> **Instructions for the task**: The required output is the line containing "- Mode | SOV" followed by every later line through the end of the data, all reproduced exactly.

Edit difference data
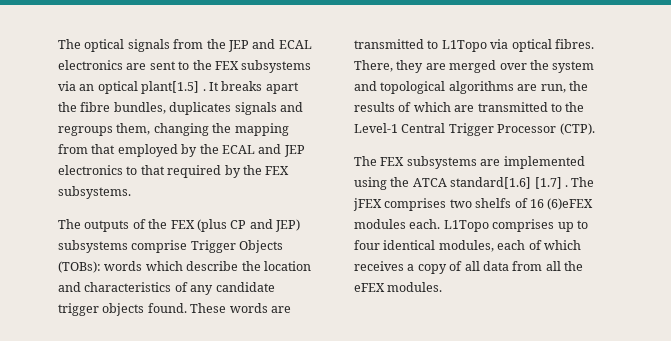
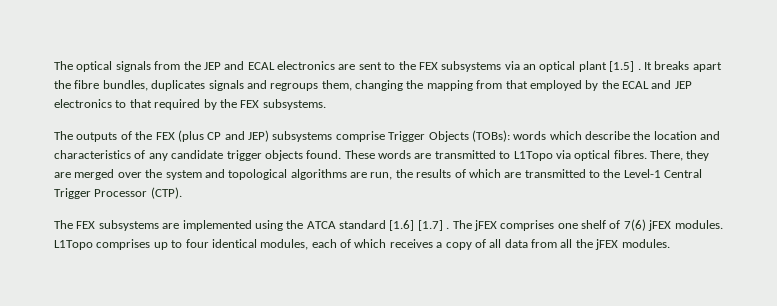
- The optical signals from the JEP and ECAL electronics are sent to the FEX subsystems via an optical plant[1.5] .
+ The optical signals from the JEP and ECAL electronics are sent to the FEX subsystems via an optical plant [1.5] .
- The FEX subsystems are implemented using the ATCA standard[1.6] [1.7] .
+ The FEX subsystems are implemented using the ATCA standard [1.6] [1.7] .
- The jFEX comprises two shelfs of 16 (6)eFEX modules each.
+ The jFEX comprises one shelf of 7(6) jFEX modules.
- L1Topo comprises up to four identical modules, each of which receives a copy of all data from all the eFEX modules.
+ L1Topo comprises up to four identical modules, each of which receives a copy of all data from all the jFEX modules.

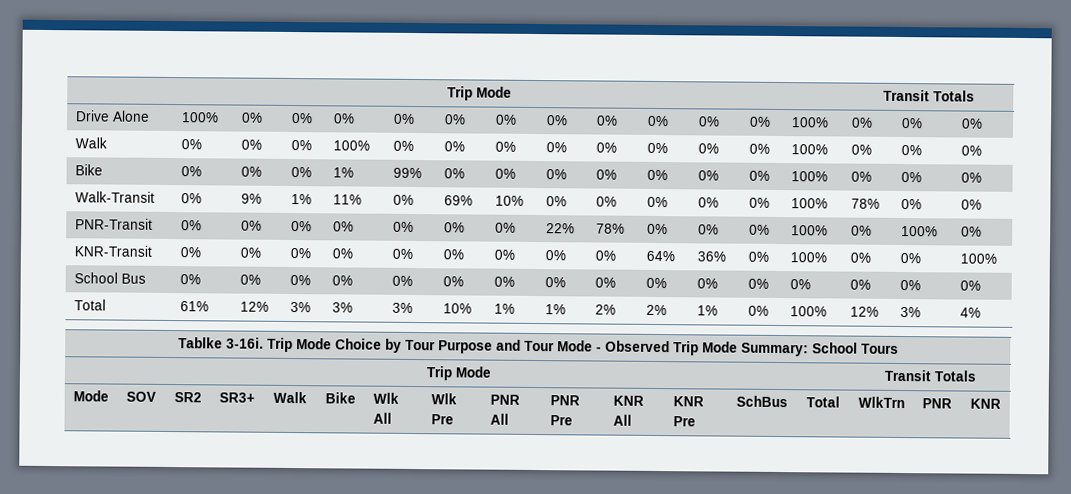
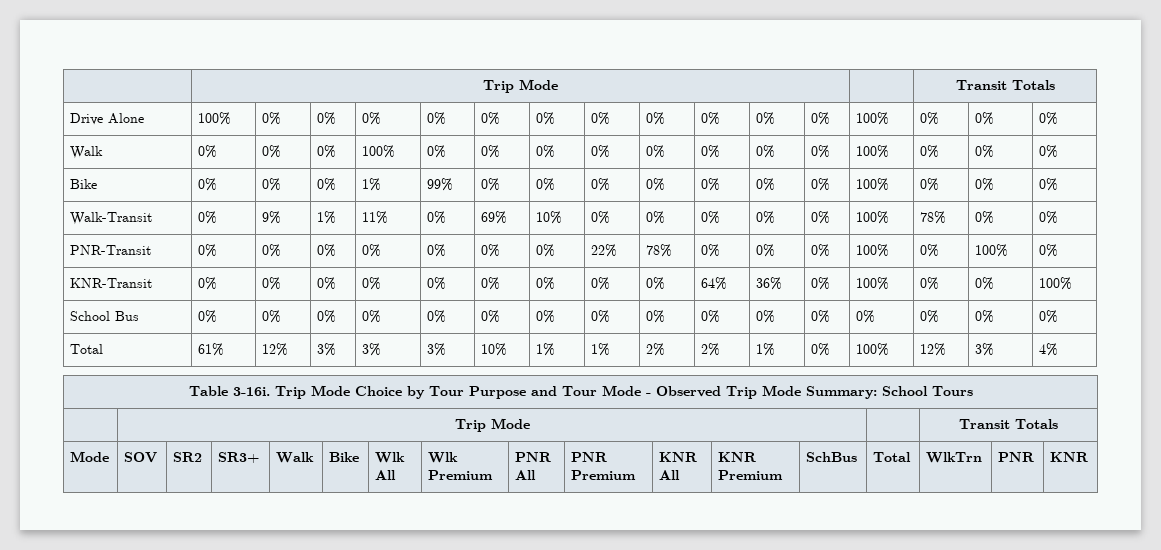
- Tablke 3-16i. Trip Mode Choice by Tour Purpose and Tour Mode - Observed Trip Mode Summary: School Tours
+ Table 3-16i. Trip Mode Choice by Tour Purpose and Tour Mode - Observed Trip Mode Summary: School Tours
- Mode | SOV | SR2 | SR3+ | Walk | Bike | Wlk All | Wlk Pre | PNR All | PNR Pre | KNR All | KNR Pre | SchBus | Total | WlkTrn | PNR | KNR
+ Mode | SOV | SR2 | SR3+ | Walk | Bike | Wlk All | Wlk Premium | PNR All | PNR Premium | KNR All | KNR Premium | SchBus | Total | WlkTrn | PNR | KNR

> **Written response**:
- Mode | SOV | SR2 | SR3+ | Walk | Bike | Wlk All | Wlk Pre | PNR All | PNR Pre | KNR All | KNR Pre | SchBus | Total | WlkTrn | PNR | KNR
+ Mode | SOV | SR2 | SR3+ | Walk | Bike | Wlk All | Wlk Premium | PNR All | PNR Premium | KNR All | KNR Premium | SchBus | Total | WlkTrn | PNR | KNR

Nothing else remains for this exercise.